Oh dear, but he was probably being incredibly impolite. His father used to tell them that even though they had  _ much _ greater means than other people did, they were just like every other person they came across, because they were all human—his father hadn't known about mutants, and Charles sometimes wishes that he'd told him. Even though his father had always been very clear that they should treat everyone just the same because that was how everyone deserved to be treated, he knew his mother didn't feel the same at all.

His mother thought that all the money their family had made then more important than those who didn't have as much money as them. Sometimes when they were at the shops—back when father was still around and they did their grocery shopping themselves as a family—she would think really terrible things about the poor people they saw. Charles agreed with his father  _ much _ more than his mother, and that wasn't just because he'd always gotten along better with his father.

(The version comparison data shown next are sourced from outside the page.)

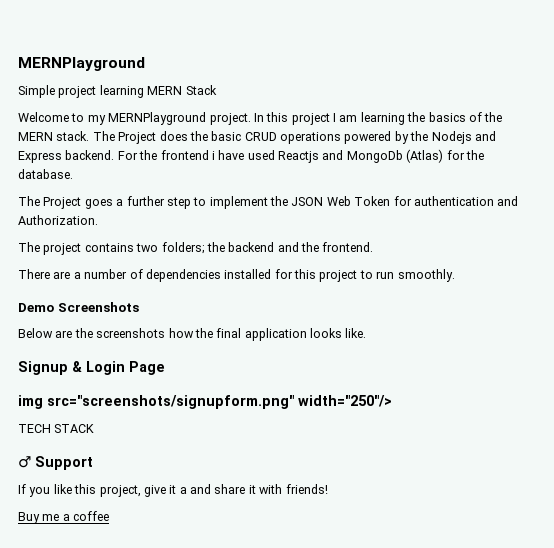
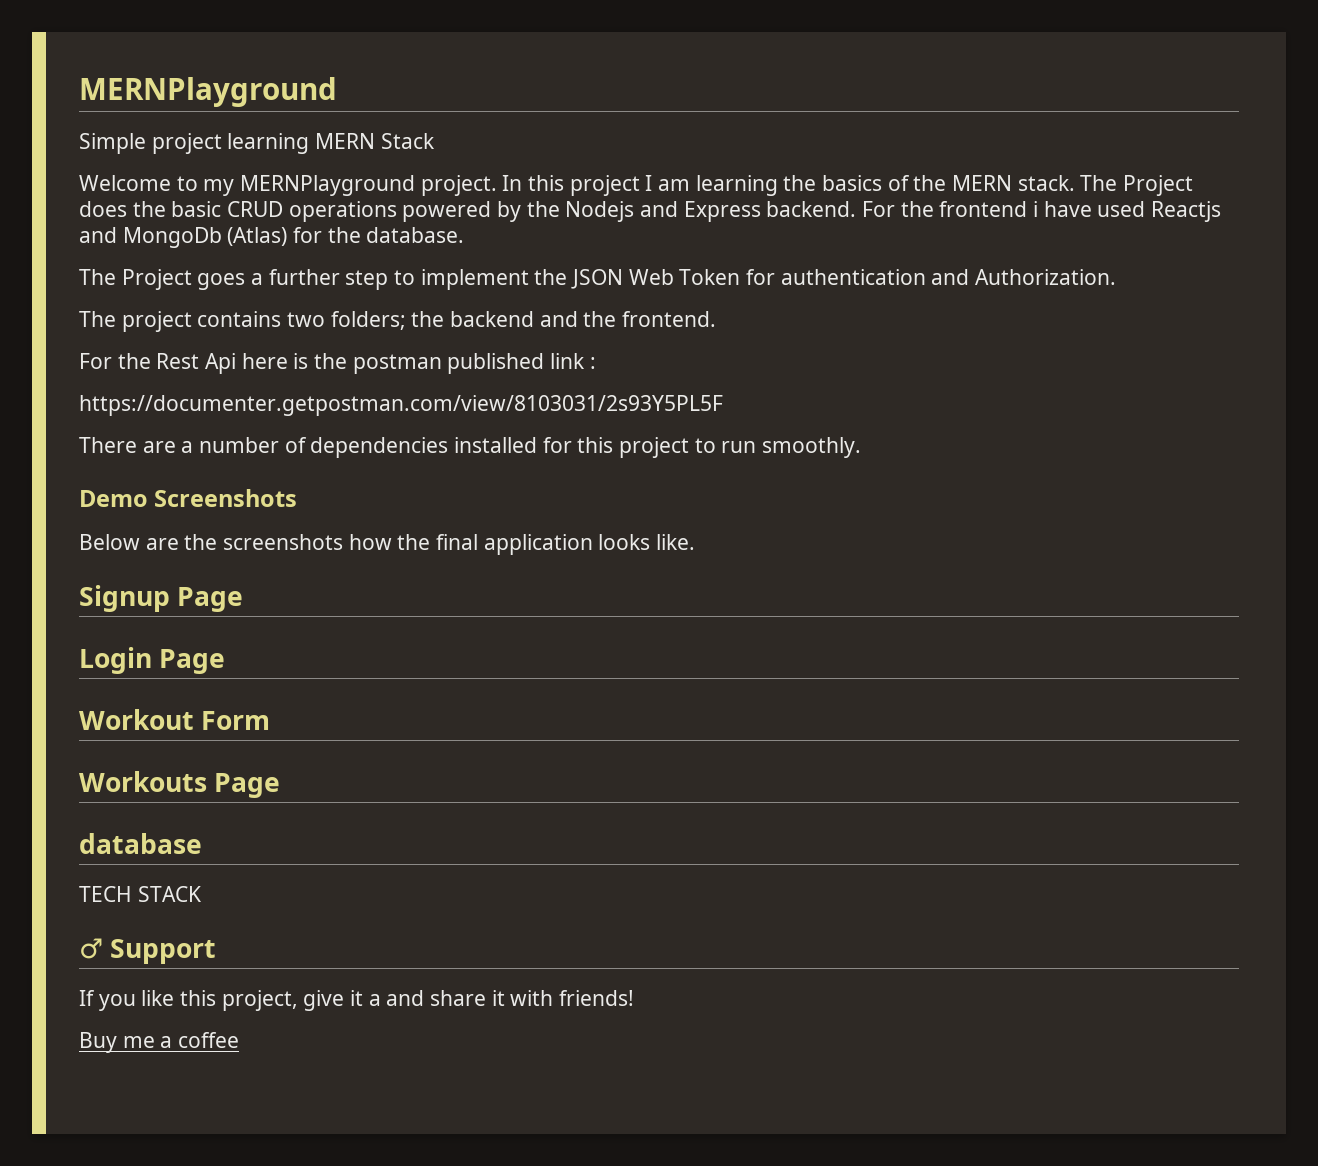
+ For the Rest Api here is the postman published link :
+ https://documenter.getpostman.com/view/8103031/2s93Y5PL5F
- Signup & Login Page
+ Signup Page
+ Login Page
- img src="screenshots/signupform.png" width="250"/>
+ Workout Form
+ Workouts Page
+ database

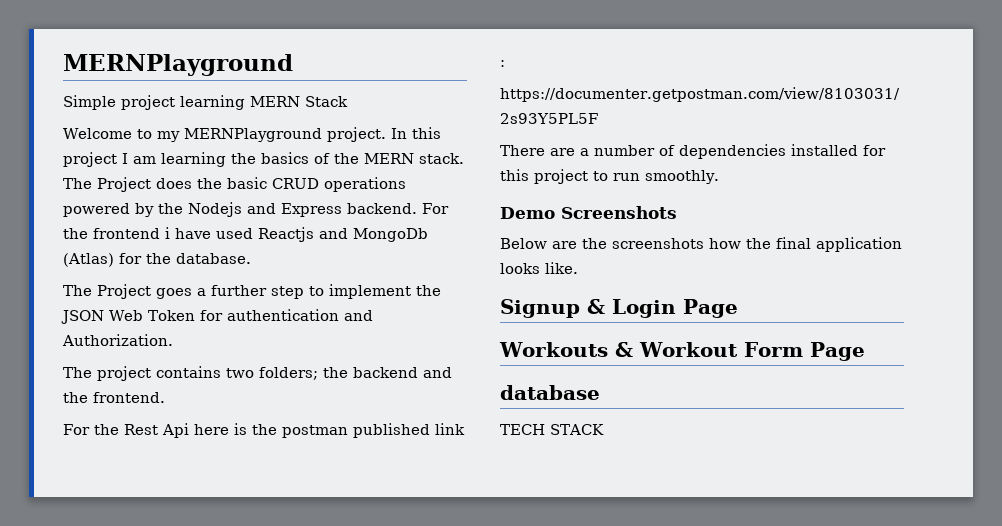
- Signup Page
- Login Page
+ Signup & Login Page
- Workout Form
- Workouts Page
+ Workouts & Workout Form Page
- ♂ Support
- If you like this project, give it a and share it with friends!
- Buy me a coffee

Charles knew what everyone thought, all the time, even when he didn't want to. He was very confident that having money didn't make his mother any better of a person than Mrs. Lehnsherr, who had been so, so very kind and so very caring that Charles had cried very hard in her arms just because she was so worried about him. Mother  _ never _ worried about him as much as Mrs. Lehnsherr had been worrying about him, and she barely even knew him!

Instead of stumbling through an apology like he  _ was _ sure would happen if he tried to speak, feeling incredibly embarrassed that Mrs. Lehnsherr had been able to tell that he was judging her home, he pressed forward an image of his own house, showing Mrs. Lehnsherr the sprawling stone columns that decorated the outside and the fancy archways and glittering chandeliers and all the twisting, turning hallways that made up the inside so she would know why he was so surprised and  _ hopefully _ still like him.

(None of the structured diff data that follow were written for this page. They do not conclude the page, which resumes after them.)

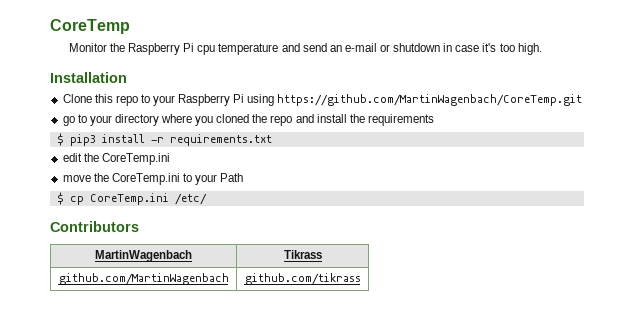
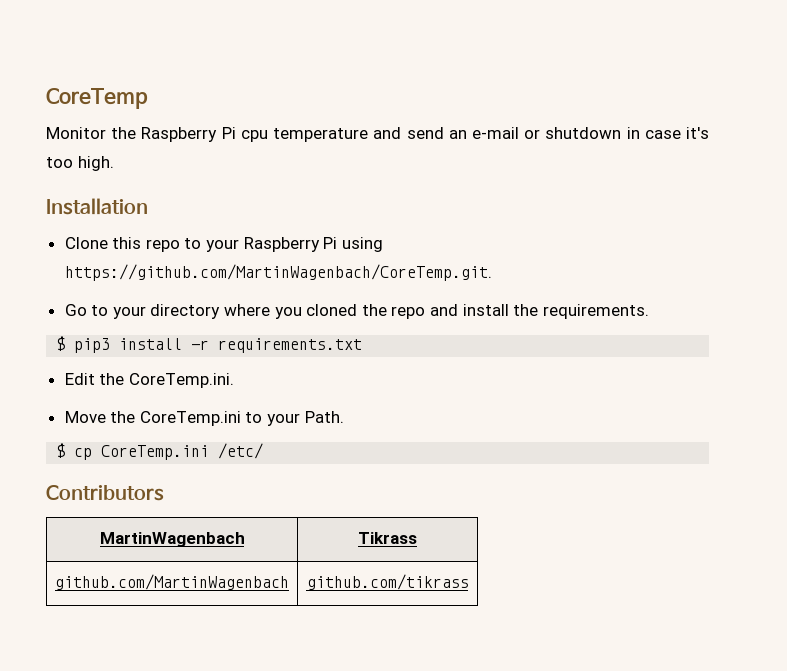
- Clone this repo to your Raspberry Pi using https://github.com/MartinWagenbach/CoreTemp.git
- go to your directory where you cloned the repo and install the requirements
+ Clone this repo to your Raspberry Pi using https://github.com/MartinWagenbach/CoreTemp.git.
+ Go to your directory where you cloned the repo and install the requirements.
- edit the CoreTemp.ini
- move the CoreTemp.ini to your Path
+ Edit the CoreTemp.ini.
+ Move the CoreTemp.ini to your Path.

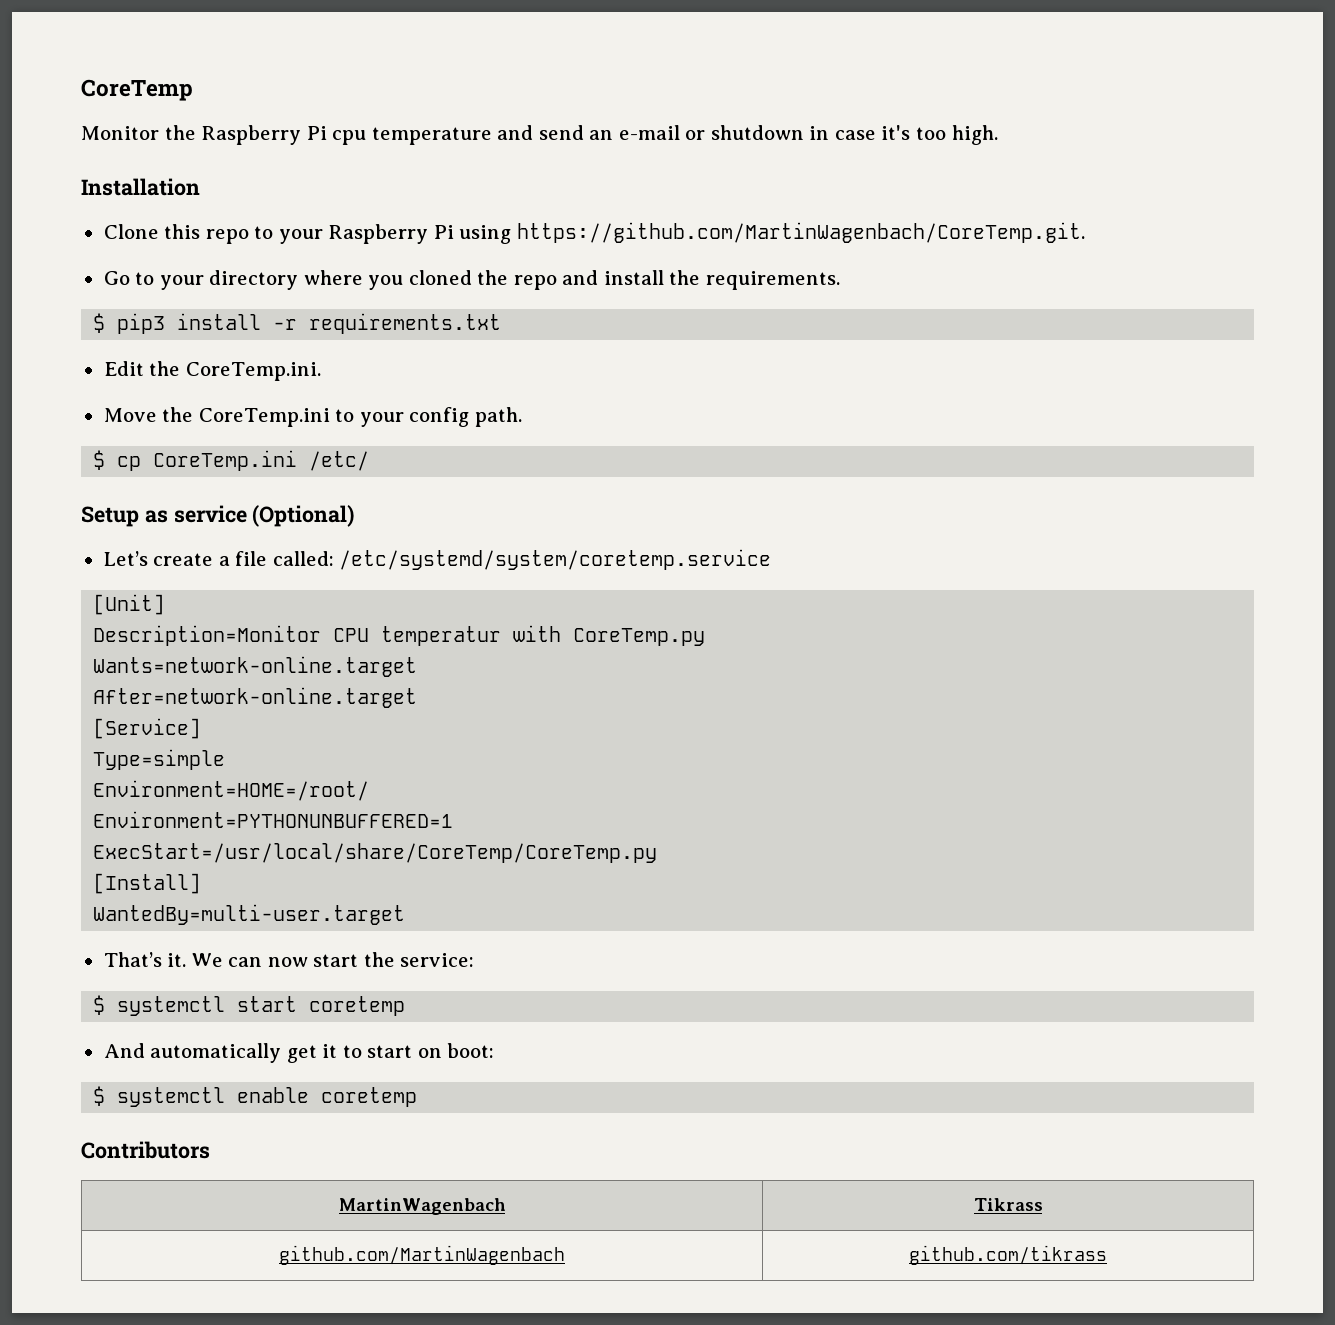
- Move the CoreTemp.ini to your Path.
+ Move the CoreTemp.ini to your config path.
+ Setup as service (Optional)
+ Let’s create a file called: /etc/systemd/system/coretemp.service
+ [Unit]
+ Description=Monitor CPU temperatur with CoreTemp.py
+ Wants=network-online.target
+ After=network-online.target
+ [Service]
+ Type=simple
+ Environment=HOME=/root/
+ Environment=PYTHONUNBUFFERED=1
+ ExecStart=/usr/local/share/CoreTemp/CoreTemp.py
+ [Install]
+ WantedBy=multi-user.target
+ That’s it. We can now start the service:
+ $ systemctl start coretemp
+ And automatically get it to start on boot:
+ $ systemctl enable coretemp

Without meaning to, Charles felt emotion slip through his link with Mrs. Lehnsherr. Charles knew that he needed lots more practice showing people thoughts, and maybe now that Erik seemed to really want to be his friend he would be able to. As he was showing Mrs. Lehnsherr his house, he could feel that some of his sadness coloured over the images, and he ducked his head to the ground so he wouldn't have to look at her as he tried  _ very _ hard not to listen to her thoughts. 

“Zat seems quite lonely, Schatz,” Mrs. Lehnsherr said gently, her hand coming down to pet over Charles' hair, smoothing his bangs away from his eyes—he was due for a haircut, but each time mother thought to take him for one, she forgot—before bending over and placing a very nice kiss to the top of his hair.

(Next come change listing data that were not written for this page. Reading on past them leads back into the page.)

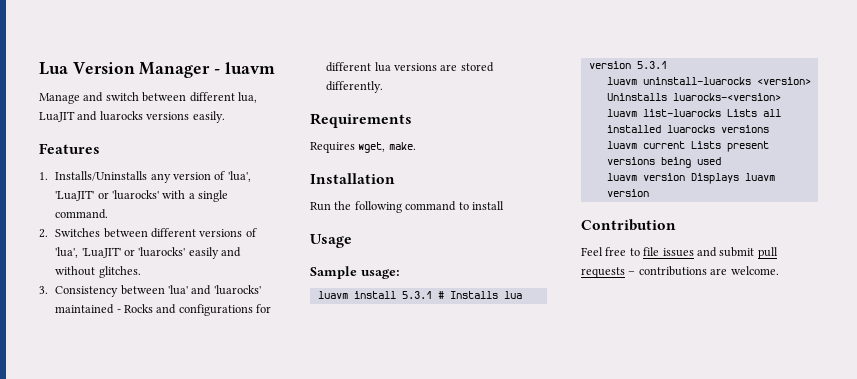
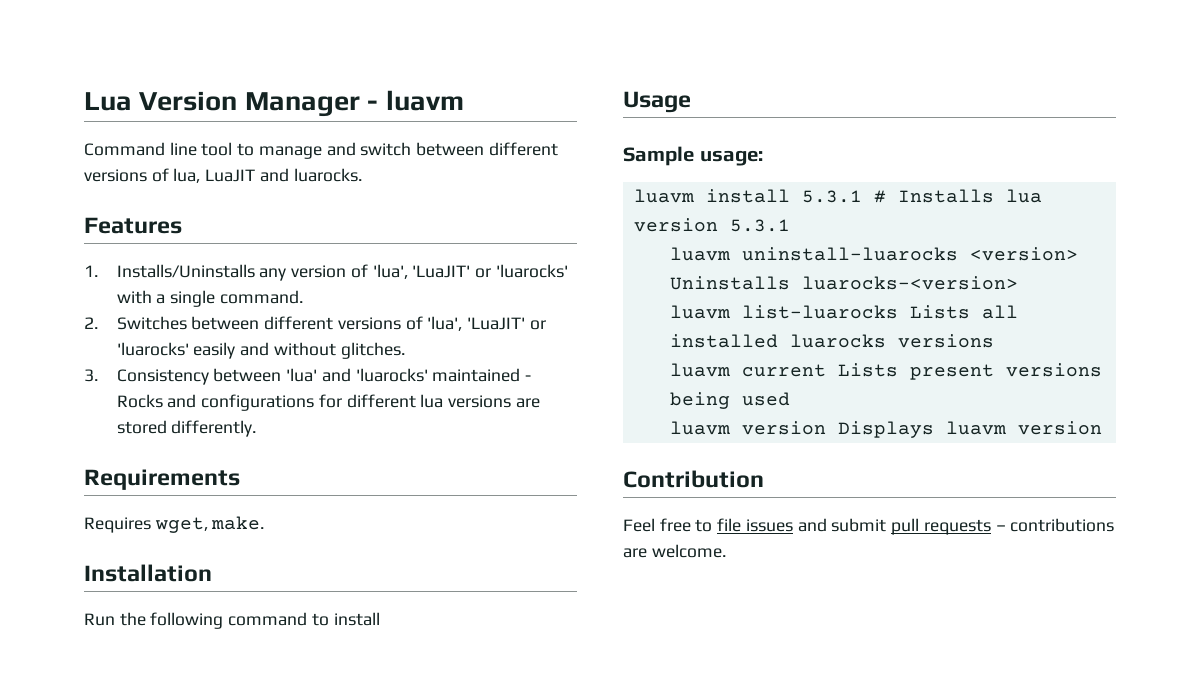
- Manage and switch between different lua, LuaJIT and luarocks versions easily.
+ Command line tool to manage and switch between different versions of lua, LuaJIT and luarocks.

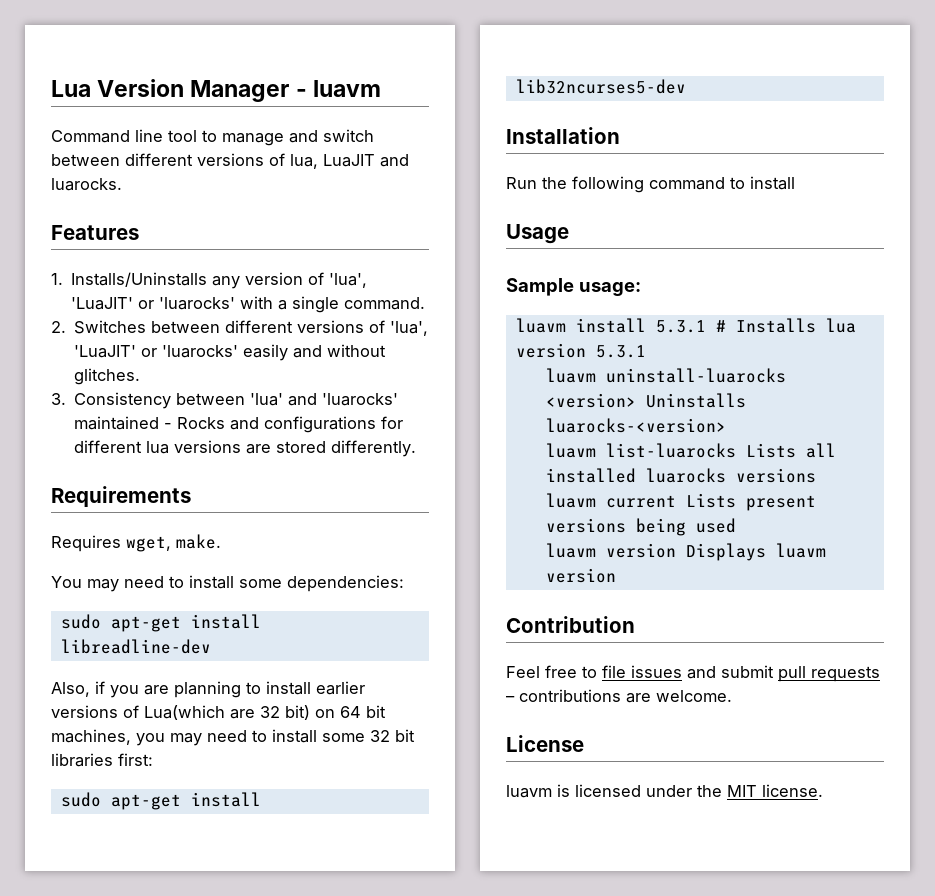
+ You may need to install some dependencies:
+ sudo apt-get install libreadline-dev
+ Also, if you are planning to install earlier versions of Lua(which are 32 bit) on 64 bit machines, you may need to install some 32 bit libraries first:
+ sudo apt-get install lib32ncurses5-dev
+ License
+ luavm is licensed under the MIT license.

Erik, who was standing beside him and holding his hand, squeezed it  _ really _ tightly and gave him a super big smile that made Charles' heart beat  _ very _ fast—Erik may have said that he was pretty first, but Charles rather thought that Erik was the prettiest boy in the entire  _ world _ —just because of how lovely his smile was to look at it. 

“Do you want to see my knitting, still?” Erik asked, sounding a little worried and thinking worried thoughts, which was very silly. 

So Charles told him just that. “Of course I do, silly!” he said enthusiastically, letting Erik  _ feel _ his excitement and smiling a tiny smile when Erik gasped and looked at him with super-wide eyes and an even  _ prettier _ smile.

“That's so amazing,” Erik whispered quietly, and then he took off running while he shouted, “Last one to the front door is a rotten egg!”

Not wanting to be a rotten egg  _ at all, _ Charles ran very quickly beside him, making sure he was very careful when they got close to the front door which had a little step that they needed to step up onto. Erik slapped his hand against the front door first, and just as Charles was going to reach for the front door to make sure he  _ wasn't _ a rotten egg, a  _ horrible _ thought struck! 

_ Oh no! _

If he got to the door first, then Mrs. Lehnsherr would be a rotten egg, and that wasn't any better at all! Whipping his head back and forth, Charles looked at where Erik was proudly touching the door back to where Mrs. Lehnsherr was  _ so slowly _ making her way to the front, and let his hand slip from Erik's even if it made him very sad to do, before he stepped down the little ledge and waited with his hands folded behind him for Mrs. Lehnsherr to get to the door first, a little smile on his face because he didn't mind being a rotten egg if it meant that Erik and Mrs. Lehnsherr weren’t rotten eggs. 

“Charles!” Erik called suddenly, and when Charles looked over at him he was looking very sad. “You're a rotten egg now!”

“That's okay,” he told him with a smile that felt very easy on his lips, stepping back up and reaching out for Erik's hand—secretly  _ very _ glad when Erik took it, as it meant that he still wanted to hold Charles’ hand even when he'd lost the race. “Mrs. Lehnsherr is much too kind to be a rotten egg, so I don't mind losing when it's to the two of you.”

_ “Oh, darling,”  _ Mrs. Lehnsherr said oddly, before she once again reached over and patted his hair kindly. “You are so lovely.”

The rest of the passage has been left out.